Mighty Barack has struck out.
Those of us who found little value and a lot of trouble in the Obamacare proposals should find no joy in health care reform going to the back burner as they say in corporate speak, or is it being placed in the parking lot? No matter, we are still facing increasing health care costs, convoluted incentives to spend money and not to care about the cost and oh yes, people without coverage.

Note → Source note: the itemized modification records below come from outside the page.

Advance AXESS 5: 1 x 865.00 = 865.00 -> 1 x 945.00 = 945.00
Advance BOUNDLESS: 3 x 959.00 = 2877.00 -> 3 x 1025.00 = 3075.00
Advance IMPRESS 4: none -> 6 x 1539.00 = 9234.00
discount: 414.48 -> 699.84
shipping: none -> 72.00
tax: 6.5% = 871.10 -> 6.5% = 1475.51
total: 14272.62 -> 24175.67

Nobody is winning.
Doing nothing is almost (but not quite) worse than doing something akin to current proposals and doing only part of what is now on the table could be worst of all.
What we need is to get 20 smart knowledgeable people in a room and say, forget the politics, forget the oxen, and forget the special interests, what is the right thing to do that will:
Make the delivery of health care more efficient and assure consistent high quality no matter where the care is delivered, and
Assure that the growth in the cost of health care remains at a reasonable pace in the future (reasonable meaning something akin to general inflation)

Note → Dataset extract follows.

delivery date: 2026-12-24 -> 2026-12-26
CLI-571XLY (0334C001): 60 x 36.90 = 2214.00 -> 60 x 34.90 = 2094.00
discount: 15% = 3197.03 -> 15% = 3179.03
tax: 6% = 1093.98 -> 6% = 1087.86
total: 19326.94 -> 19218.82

That is not asking too much is it. I doubt I will be asked to be one of the twenty in this room, but I do know that what comes out of the discussions will mean:
- Tax laws will change
- Individual responsibility (for health and costs) will increase
- No health care services will be totally free
- Reimbursement methodologies will change
- Treatment protocols will be applied uniformly
- The concept of health insurance will be reinstated
- Drug companies, insurers, device makers and some providers will make less money (unless they become highly efficient and innovative).
- There will be a long transition period
- Nobody will be truly happy
- In ten years, no one will remember how the system used to work.
Those who think victory is found in the defeat of health care reform are fools; the need for reform was never in question.